I sat on this review a while because I didn’t want to hit cannonball with something I had significant issues with. I have one big issue with Ascendance of a Bookworm (Part 1 Vol 1) and it’s the heroine. The premise is pretty straightforward: Urano is obsessed with books (both as objects and for reading) and she’s about to graduate college and start a job in a library as is her dream. She dies in a book avalanche, and suddenly wakes up in the body of Myne, a sickly 6 year old in a vaguely medieval society as a member of a poorer family. She then has to navigate learning the new world and people, as well as figuring out how to feed her book addiction in a world where books are rare and beyond the means of people like her. Along the way she starts to investigate her mysterious illness and make friends etc etc.
When I say Urano was obsessed/addicted to books I mean it in a not terribly flattering way. If books are involved, she becomes a self-centered jerk to the people around her. She gets away with it because to her family and friends and acquaintances, she’s six, but she has the mind and spirit of a 20-something; an almost college grad should be at least a little more mature than that. She also has the unflattering habit of looking down on the culture she’s been re-incarnated into, and it comes off as snotty. Even when Myne figures out a way to recreate something from Urano’s world, like shampoo or pancakes, it would be a lot more entertaining if she weren’t internally gloating about her superior knowledge or perception.
Thankfully, all the other characters make up for the problems Myne presents.
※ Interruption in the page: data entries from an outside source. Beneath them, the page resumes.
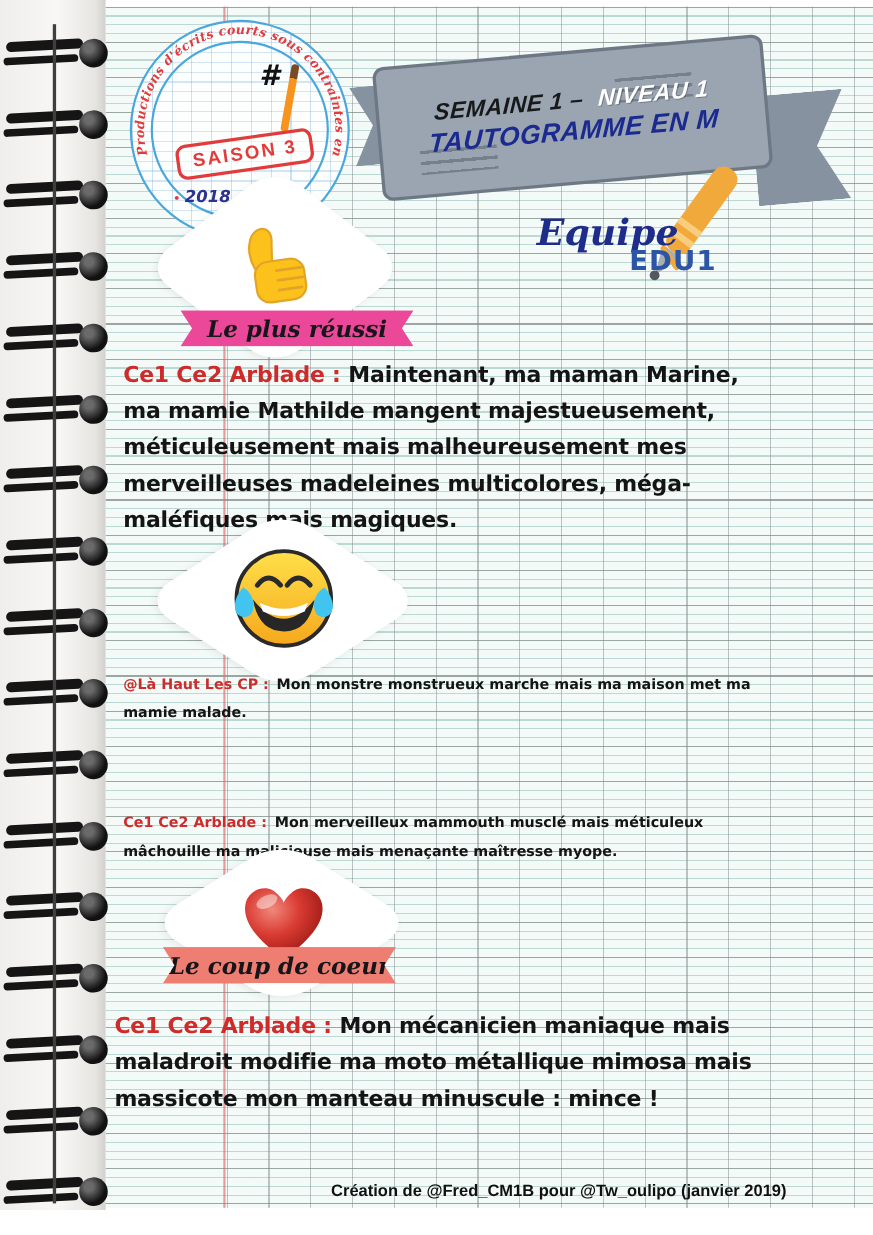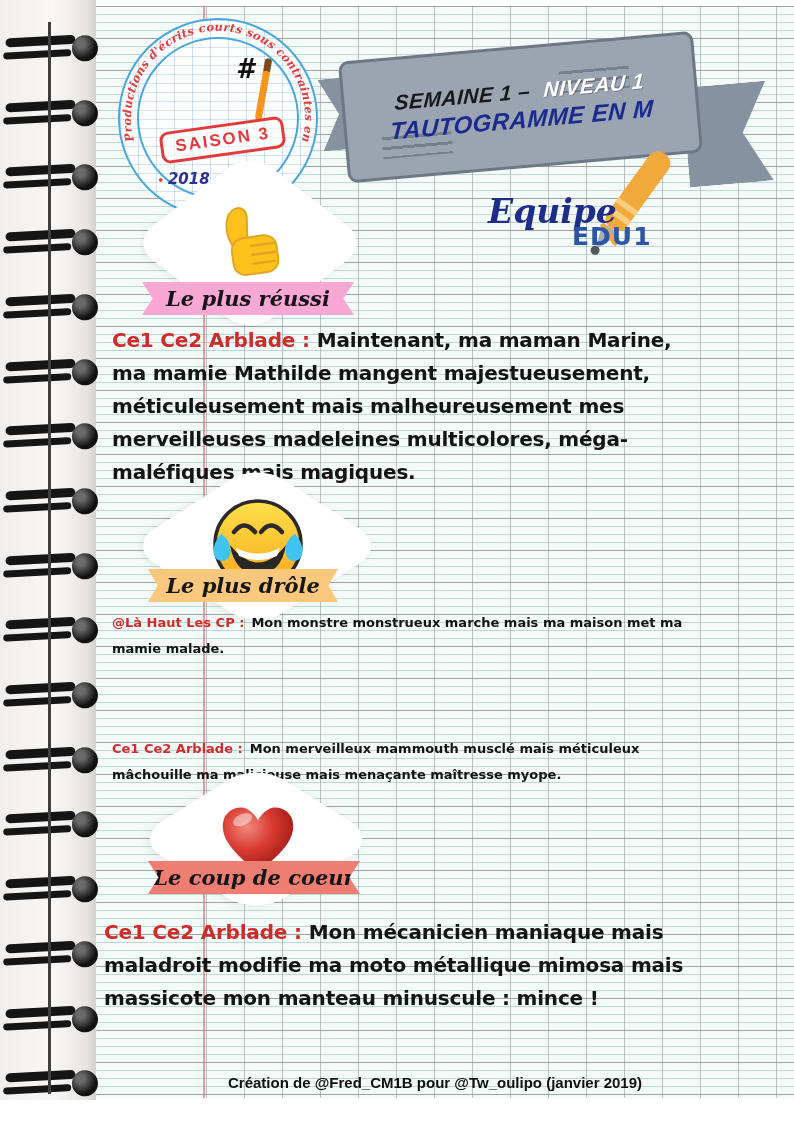"Le plus réussi" .r1 { background: #f9a8d4 -> #ec4899; left: 142px -> 164px }
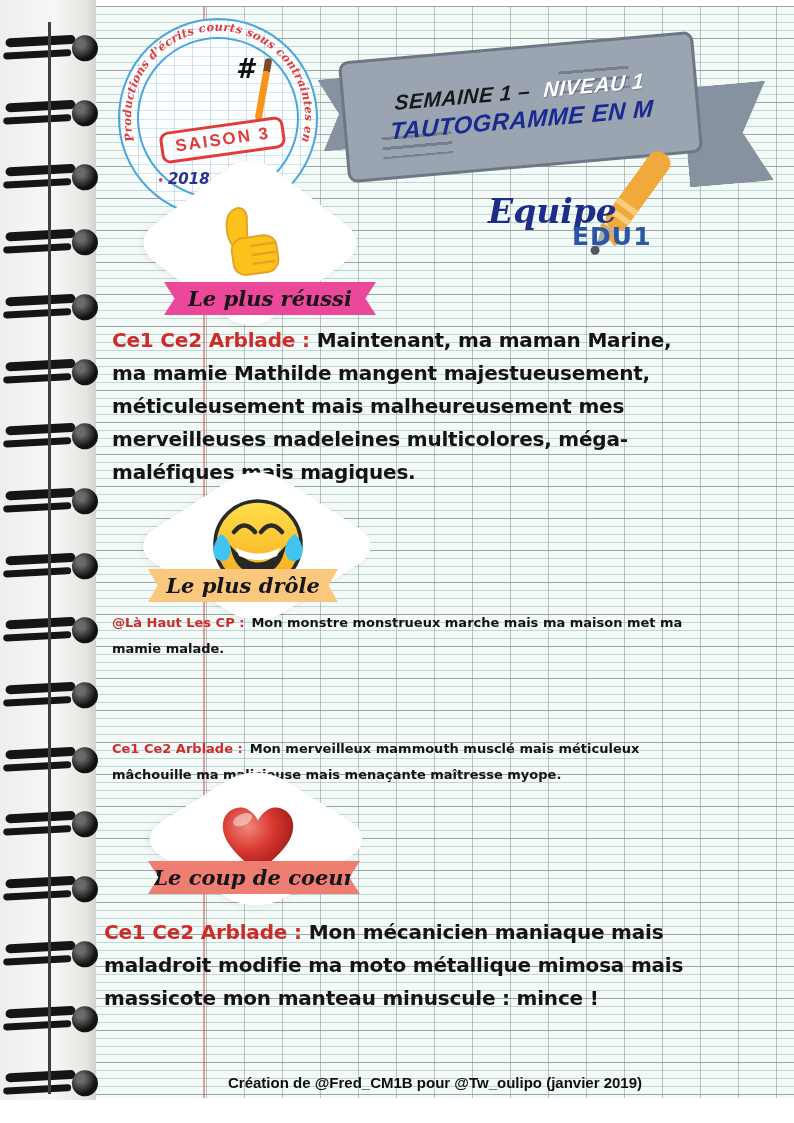"Le plus drôle" div.ribbon { html: <div> <span>Le plus drôle</span> </div> -> none }
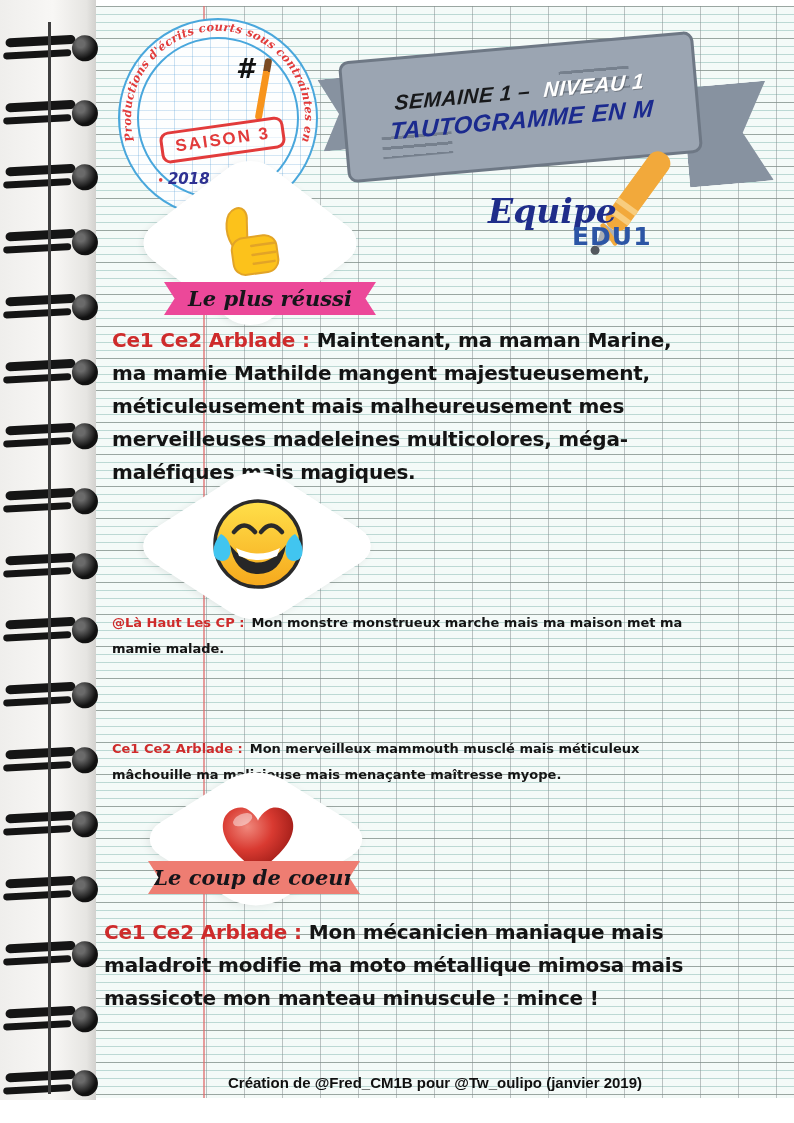"Création de @Fred_CM1B pour @Tw_oulipo" .footer { text-align: left -> center }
Her parents aren’t very developed as characters but they love their kids and want the best for them, her sister Tuuli is a responsible older sister to Myne, Lutz is a good friend, Otto is a good tutor, etc. They all are a little stereotyped but have enough personality that they’re interesting.
I’ve seen further into the story thanks to the anime, and I do think this is one of the few series where the books and animated versions actually add something to each other, since they don’t quite characterize or tell the story in virtually identical ways. For example, Benno’s theory of what’s wrong with Myne is introduced much sooner, as is Corinna in the book. Even though I know roughly where the story will be going, it’s still presented differently enough that it’s not a boring read. But again, in the book version, Myne just isn’t very sympathetic as a heroine, and it’s really too bad.